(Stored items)
---+---
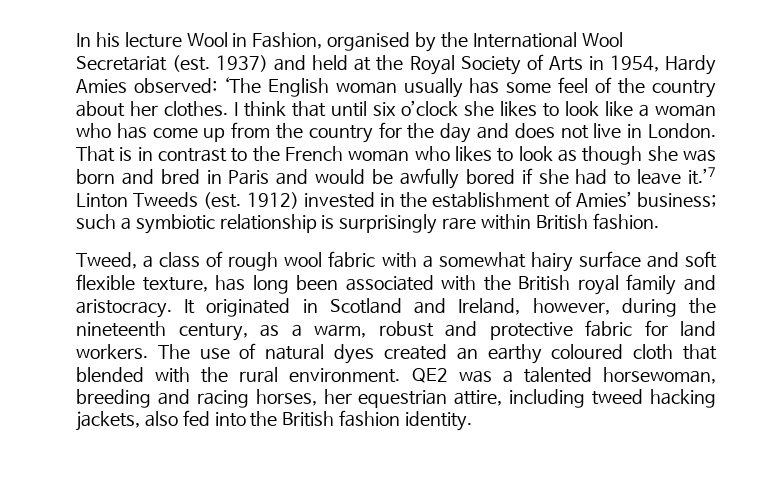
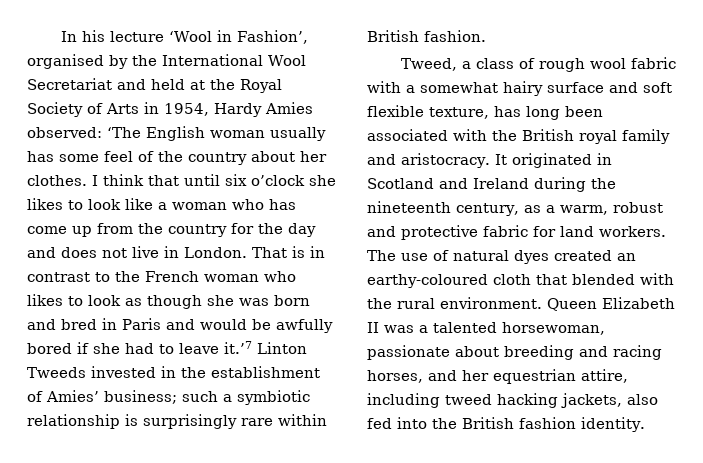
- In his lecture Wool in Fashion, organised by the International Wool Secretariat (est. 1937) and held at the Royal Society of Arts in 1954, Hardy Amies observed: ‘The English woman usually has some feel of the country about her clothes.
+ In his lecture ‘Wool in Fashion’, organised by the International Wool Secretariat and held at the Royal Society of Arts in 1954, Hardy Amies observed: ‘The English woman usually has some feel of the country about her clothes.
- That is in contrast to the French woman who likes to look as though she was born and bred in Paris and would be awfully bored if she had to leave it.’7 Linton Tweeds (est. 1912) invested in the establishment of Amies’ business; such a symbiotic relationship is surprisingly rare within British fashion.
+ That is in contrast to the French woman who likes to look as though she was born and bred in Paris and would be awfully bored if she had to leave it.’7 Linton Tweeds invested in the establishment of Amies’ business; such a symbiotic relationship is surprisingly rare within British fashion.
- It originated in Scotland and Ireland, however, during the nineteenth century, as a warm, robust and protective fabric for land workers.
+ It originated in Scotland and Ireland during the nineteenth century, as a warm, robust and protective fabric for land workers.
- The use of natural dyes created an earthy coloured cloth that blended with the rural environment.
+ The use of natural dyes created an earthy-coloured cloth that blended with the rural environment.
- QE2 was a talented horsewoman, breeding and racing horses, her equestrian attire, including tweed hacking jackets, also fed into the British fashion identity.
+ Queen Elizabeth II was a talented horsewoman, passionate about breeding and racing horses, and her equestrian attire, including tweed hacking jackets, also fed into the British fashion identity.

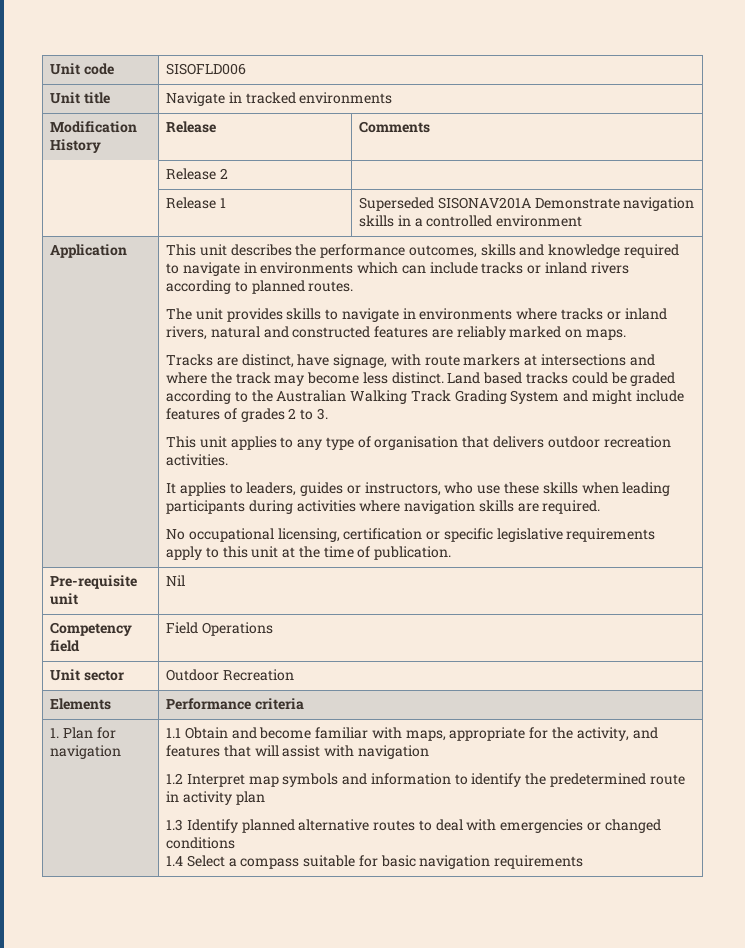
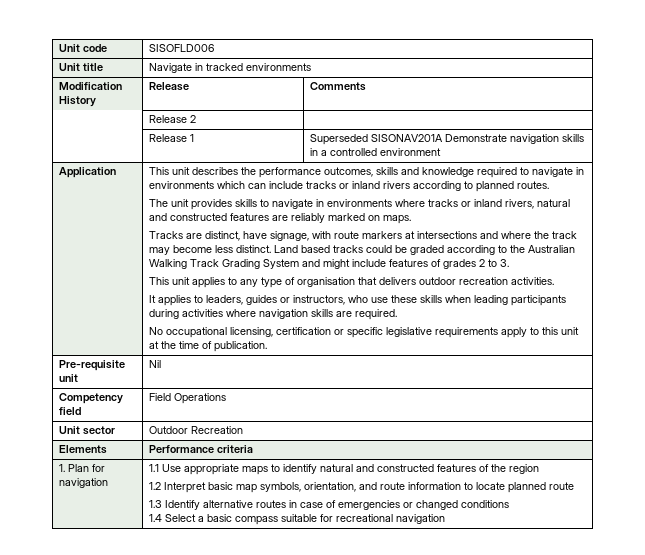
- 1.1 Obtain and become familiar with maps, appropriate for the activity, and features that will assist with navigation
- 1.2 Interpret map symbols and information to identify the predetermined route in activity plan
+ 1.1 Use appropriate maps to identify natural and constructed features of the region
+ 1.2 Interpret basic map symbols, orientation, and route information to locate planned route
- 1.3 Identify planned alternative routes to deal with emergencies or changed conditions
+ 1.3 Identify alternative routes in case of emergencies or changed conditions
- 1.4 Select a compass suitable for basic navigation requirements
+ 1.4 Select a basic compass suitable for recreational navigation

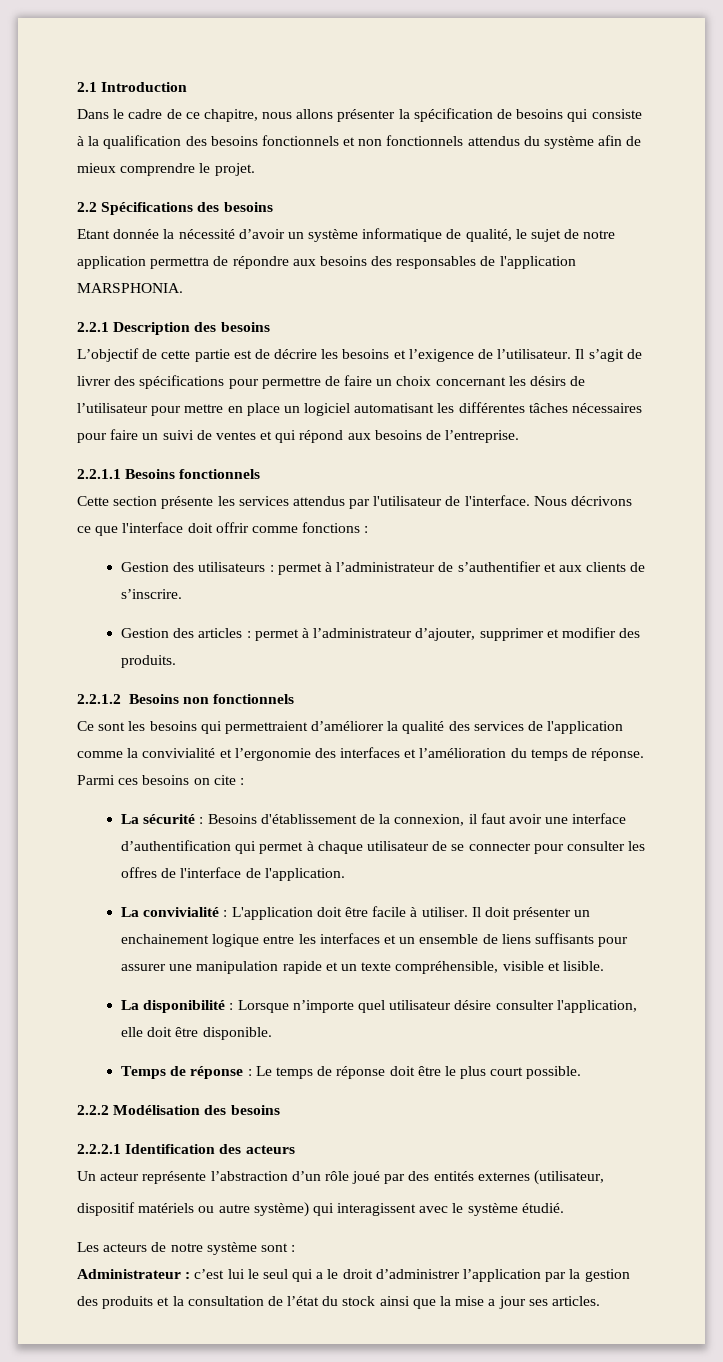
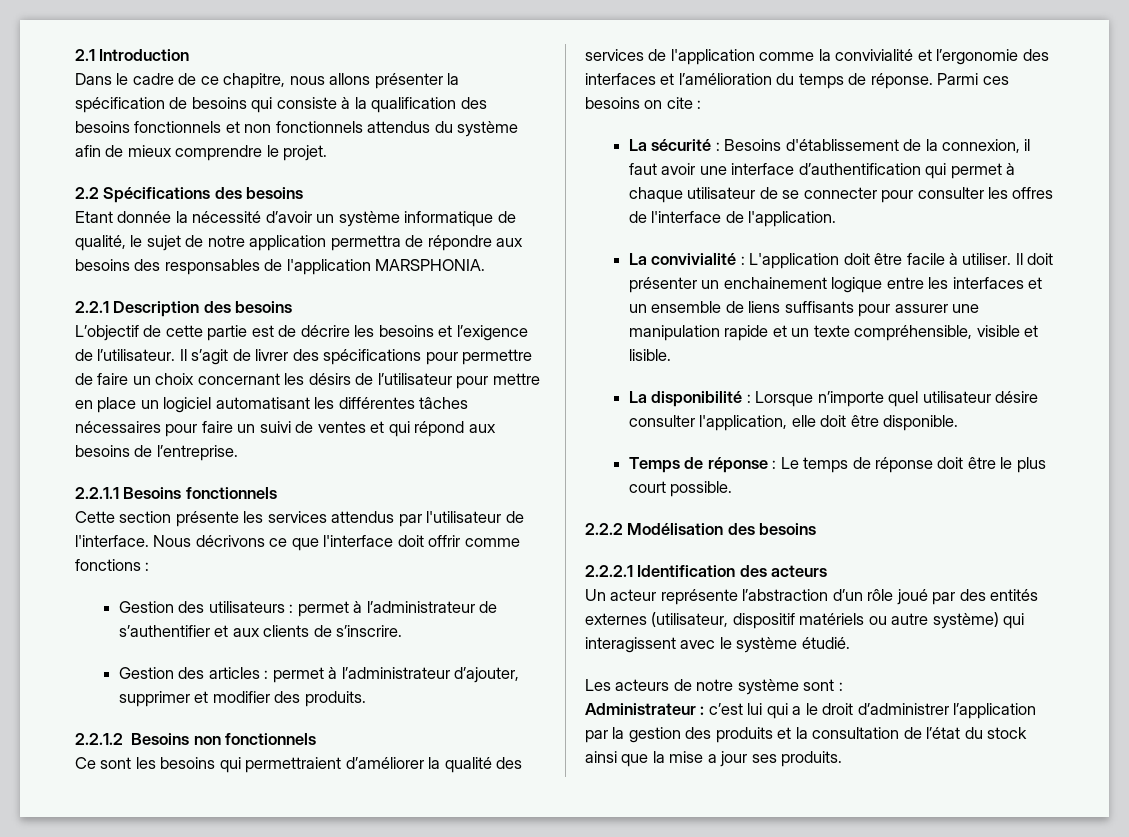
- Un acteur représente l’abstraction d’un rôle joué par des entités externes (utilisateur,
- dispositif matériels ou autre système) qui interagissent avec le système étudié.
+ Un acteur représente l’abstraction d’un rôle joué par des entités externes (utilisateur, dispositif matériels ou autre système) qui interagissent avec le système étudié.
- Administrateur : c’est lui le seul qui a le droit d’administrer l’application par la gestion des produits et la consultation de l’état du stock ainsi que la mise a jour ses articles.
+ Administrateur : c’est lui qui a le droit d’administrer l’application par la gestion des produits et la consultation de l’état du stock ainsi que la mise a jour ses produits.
---+---
What needs to be done:
Set the lines above down again, word for word, from the first through the one containing "- It originated"; pictures excluded.

Answer section:
- In his lecture Wool in Fashion, organised by the International Wool Secretariat (est. 1937) and held at the Royal Society of Arts in 1954, Hardy Amies observed: ‘The English woman usually has some feel of the country about her clothes.
+ In his lecture ‘Wool in Fashion’, organised by the International Wool Secretariat and held at the Royal Society of Arts in 1954, Hardy Amies observed: ‘The English woman usually has some feel of the country about her clothes.
- That is in contrast to the French woman who likes to look as though she was born and bred in Paris and would be awfully bored if she had to leave it.’7 Linton Tweeds (est. 1912) invested in the establishment of Amies’ business; such a symbiotic relationship is surprisingly rare within British fashion.
+ That is in contrast to the French woman who likes to look as though she was born and bred in Paris and would be awfully bored if she had to leave it.’7 Linton Tweeds invested in the establishment of Amies’ business; such a symbiotic relationship is surprisingly rare within British fashion.
- It originated in Scotland and Ireland, however, during the nineteenth century, as a warm, robust and protective fabric for land workers.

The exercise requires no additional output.